Cette augmentation de l’activité à Anvers n’est pas directement liée à la guerre au Moyen-Orient : elle a débuté à l’été 2025 et s’est réellement consolidée au mois de décembre. Le Centre mondial du diamant d’Anvers (AWDC) explique cette relance du commerce par une série de mesures prises pour renforcer l’attractivité du secteur belge.
Parmi ces mesures, on peut citer l’introduction d’une directive sur les visas plus efficace pour faciliter l’accès des négociants étrangers à un titre de séjour temporaire ou encore des procédures de recrutement de travailleurs étrangers spécialisés, simplifiées depuis le 1er janvier. « Avec ces facilités, les négociants sont moins tentés de délocaliser leur activité », explique un des représentants du secteur.

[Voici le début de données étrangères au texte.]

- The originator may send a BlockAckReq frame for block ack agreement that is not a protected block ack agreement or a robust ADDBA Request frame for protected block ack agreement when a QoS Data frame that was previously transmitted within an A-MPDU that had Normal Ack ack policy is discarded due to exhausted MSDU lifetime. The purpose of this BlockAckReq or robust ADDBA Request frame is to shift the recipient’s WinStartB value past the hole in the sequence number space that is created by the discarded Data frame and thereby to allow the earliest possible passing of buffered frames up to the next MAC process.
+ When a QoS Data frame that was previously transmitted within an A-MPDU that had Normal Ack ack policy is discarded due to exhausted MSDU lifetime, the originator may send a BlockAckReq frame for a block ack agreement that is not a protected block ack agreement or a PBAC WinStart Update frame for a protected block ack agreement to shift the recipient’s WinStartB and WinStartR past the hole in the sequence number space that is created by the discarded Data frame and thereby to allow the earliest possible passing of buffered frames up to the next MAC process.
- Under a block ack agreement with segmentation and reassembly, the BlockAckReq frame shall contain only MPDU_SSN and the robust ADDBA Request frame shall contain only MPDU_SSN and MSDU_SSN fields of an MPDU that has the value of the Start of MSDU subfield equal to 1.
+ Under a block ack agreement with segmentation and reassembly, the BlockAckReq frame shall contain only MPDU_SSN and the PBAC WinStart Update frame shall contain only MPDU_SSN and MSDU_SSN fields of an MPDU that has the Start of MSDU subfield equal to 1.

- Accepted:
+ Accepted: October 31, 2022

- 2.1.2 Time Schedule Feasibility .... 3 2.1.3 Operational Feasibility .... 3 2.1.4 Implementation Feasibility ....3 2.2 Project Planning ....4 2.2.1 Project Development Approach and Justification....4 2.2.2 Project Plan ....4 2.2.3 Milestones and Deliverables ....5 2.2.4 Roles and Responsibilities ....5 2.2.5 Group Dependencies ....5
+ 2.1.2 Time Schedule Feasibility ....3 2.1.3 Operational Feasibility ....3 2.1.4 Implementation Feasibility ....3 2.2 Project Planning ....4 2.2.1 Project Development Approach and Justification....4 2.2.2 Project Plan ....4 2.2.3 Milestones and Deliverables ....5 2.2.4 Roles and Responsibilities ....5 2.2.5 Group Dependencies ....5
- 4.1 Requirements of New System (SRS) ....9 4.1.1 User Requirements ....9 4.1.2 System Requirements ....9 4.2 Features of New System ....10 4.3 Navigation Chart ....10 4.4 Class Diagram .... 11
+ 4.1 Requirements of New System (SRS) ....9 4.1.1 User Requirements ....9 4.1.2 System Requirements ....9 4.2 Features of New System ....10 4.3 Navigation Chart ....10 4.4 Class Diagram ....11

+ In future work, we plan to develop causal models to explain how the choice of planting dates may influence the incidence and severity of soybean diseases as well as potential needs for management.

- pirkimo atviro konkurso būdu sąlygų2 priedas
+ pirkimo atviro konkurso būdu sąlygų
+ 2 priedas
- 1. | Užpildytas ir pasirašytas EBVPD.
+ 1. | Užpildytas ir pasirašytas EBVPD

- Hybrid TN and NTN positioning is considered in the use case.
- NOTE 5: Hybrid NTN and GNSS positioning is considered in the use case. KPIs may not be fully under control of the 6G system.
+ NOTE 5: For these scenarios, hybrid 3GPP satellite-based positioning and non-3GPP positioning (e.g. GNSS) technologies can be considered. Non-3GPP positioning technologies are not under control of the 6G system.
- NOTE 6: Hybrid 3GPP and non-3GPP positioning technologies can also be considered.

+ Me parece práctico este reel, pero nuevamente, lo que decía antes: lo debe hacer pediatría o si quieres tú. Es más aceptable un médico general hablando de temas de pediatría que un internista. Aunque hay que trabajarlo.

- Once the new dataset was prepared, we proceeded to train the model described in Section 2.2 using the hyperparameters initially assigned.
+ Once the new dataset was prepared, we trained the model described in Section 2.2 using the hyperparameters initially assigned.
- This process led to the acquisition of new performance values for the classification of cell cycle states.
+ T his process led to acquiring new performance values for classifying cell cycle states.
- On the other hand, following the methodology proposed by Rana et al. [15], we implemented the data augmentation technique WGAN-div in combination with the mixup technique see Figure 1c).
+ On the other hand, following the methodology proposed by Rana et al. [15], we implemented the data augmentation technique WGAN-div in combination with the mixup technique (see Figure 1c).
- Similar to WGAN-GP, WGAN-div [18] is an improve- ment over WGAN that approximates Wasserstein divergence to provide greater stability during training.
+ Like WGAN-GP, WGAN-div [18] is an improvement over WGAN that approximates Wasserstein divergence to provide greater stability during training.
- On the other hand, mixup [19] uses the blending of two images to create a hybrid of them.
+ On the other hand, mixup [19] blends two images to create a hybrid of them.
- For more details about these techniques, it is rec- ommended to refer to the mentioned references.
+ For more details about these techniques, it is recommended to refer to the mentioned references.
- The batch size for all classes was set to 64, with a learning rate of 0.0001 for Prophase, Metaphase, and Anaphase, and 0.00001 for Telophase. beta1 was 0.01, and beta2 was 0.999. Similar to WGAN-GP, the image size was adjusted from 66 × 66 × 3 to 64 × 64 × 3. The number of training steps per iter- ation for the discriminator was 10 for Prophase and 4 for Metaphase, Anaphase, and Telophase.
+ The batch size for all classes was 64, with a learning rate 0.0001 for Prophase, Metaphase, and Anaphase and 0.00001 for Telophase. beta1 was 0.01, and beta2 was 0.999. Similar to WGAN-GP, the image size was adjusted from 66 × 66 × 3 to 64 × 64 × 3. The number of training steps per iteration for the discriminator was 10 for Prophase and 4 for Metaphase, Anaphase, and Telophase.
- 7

Impact de guerre au Moyen-Orient
Le conflit au Moyen-Orient a joué tout de même un rôle. La guerre a affecté de nombreux flux, y compris ceux des pierres précieuses. Ces dernières années, Dubaï est devenu une place importante du négoce de diamants. Mais ce hub a été mis à l’épreuve avec la guerre.
L’interruption temporaire des vols et les craintes sécuritaires ont réorienté une partie des flux de pierres vers la ville d’Anvers, la stabilité étant un des critères qui compte pour les négociants. Difficile cependant de chiffrer l’impact précis sur l’activité à Dubaï, la capitale économique des Émirats arabes unis ne publiant pas ses chiffres.
Dubaï, un hub du diamant
Malgré le contexte actuel, Dubaï est loin d’avoir perdu sa place. L’émirat offre toujours une fiscalité très avantageuse et toutes les facilités administratives nécessaires à l’installation d’une société, et ce en particulier depuis la mise en place d’une zone franche dédiée aux traders en matières premières : le Dubai Multi Commodities Centre (DMCC).
La règlementation en terme de transparence financière et de traçabilité des pierres y est également beaucoup moins contraignante qu’en Belgique. Autre avantage : Dubaï est situé au croisement des marchés occidentaux, des producteurs africains et à seulement 3 heures d’avion de l’Inde, le pays où sont taillées la majorité des pierres. « Certains commerçants et négociants ont trop investi pour se retirer définitivement », résume un de nos interlocuteurs, même si la durée du conflit au Moyen-Orient a de quoi les rendre nerveux.